> **DATASET**
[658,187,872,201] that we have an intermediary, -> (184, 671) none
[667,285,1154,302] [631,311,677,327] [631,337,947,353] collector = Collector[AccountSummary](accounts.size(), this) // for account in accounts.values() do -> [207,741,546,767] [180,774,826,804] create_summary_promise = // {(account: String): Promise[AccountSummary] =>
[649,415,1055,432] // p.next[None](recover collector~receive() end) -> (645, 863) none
* * *
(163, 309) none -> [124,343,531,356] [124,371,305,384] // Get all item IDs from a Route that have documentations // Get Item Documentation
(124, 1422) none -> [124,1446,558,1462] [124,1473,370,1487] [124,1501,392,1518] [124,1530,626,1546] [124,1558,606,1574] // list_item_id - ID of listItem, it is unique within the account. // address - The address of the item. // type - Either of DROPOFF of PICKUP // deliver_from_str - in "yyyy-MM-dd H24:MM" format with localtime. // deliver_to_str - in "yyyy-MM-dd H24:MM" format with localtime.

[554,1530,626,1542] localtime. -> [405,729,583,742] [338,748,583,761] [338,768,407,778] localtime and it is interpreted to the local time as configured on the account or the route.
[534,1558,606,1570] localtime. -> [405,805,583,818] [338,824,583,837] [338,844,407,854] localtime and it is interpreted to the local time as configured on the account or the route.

> **ACTION ITEM**
In the entries above, find the line with "[658,187,872,201] that we" and the line with "[649,415,1055,432] // p.next[None](recover", then restate word for word both of them and every line between, with nothing more.

> **WRITTEN ANSWER**
[658,187,872,201] that we have an intermediary, -> (184, 671) none
[667,285,1154,302] [631,311,677,327] [631,337,947,353] collector = Collector[AccountSummary](accounts.size(), this) // for account in accounts.values() do -> [207,741,546,767] [180,774,826,804] create_summary_promise = // {(account: String): Promise[AccountSummary] =>
[649,415,1055,432] // p.next[None](recover collector~receive() end) -> (645, 863) none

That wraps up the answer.